Some of these changes have been bigger and more obvious than others, but in a competitive TV landscape, most sitcoms have to try something new just to stand out. Some of the most popular sitcoms of recent times represent minor revolutions of the form, and their success has caused a knock-on effect whereby other shows see innovation as a necessity. Sitcoms are becoming increasingly experimental, with every traditional convention of the genre being scrutinized.

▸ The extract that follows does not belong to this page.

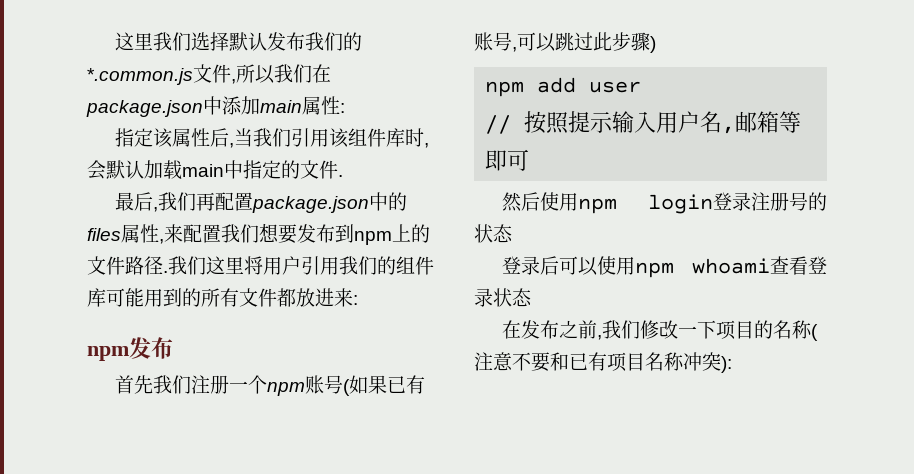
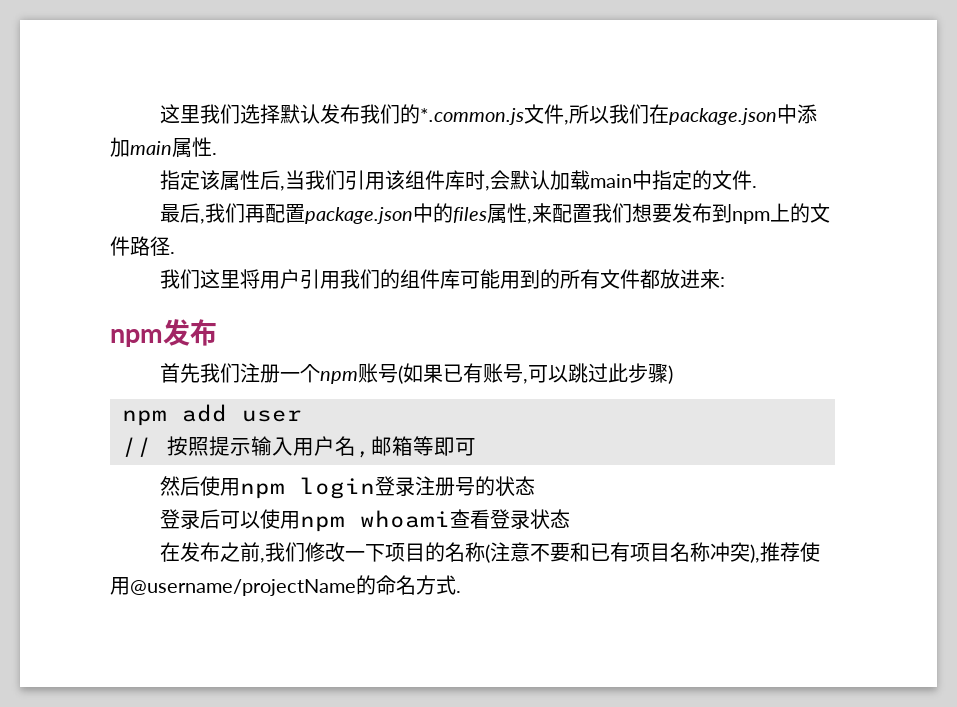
[340,103,345,113] : -> [212,153,217,155] .
(168, 272) none -> (175, 253) //
[721,356,732,373] ): -> [749,542,820,563] [110,575,461,596] ),推荐使用@username/projectName的命名方式.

12 Modern Family (2009-2020)

The classic family sitcom updated for the 21st Century

Family sitcoms are nothing new. They’ve become one of the most prevalent types of sitcoms since shows like The Brady Bunch first gained popularity. Modern Family’s Dunphy/Pritchett/Tucker clan is far from the traditional TV family, though. The show presents a more diverse definition of family life, with divorce, same-sex marriage, adoption, and other things that break genre conventions. As the cast grew up along with their audience, the young stars contributed just as much to the comedy as their older peers.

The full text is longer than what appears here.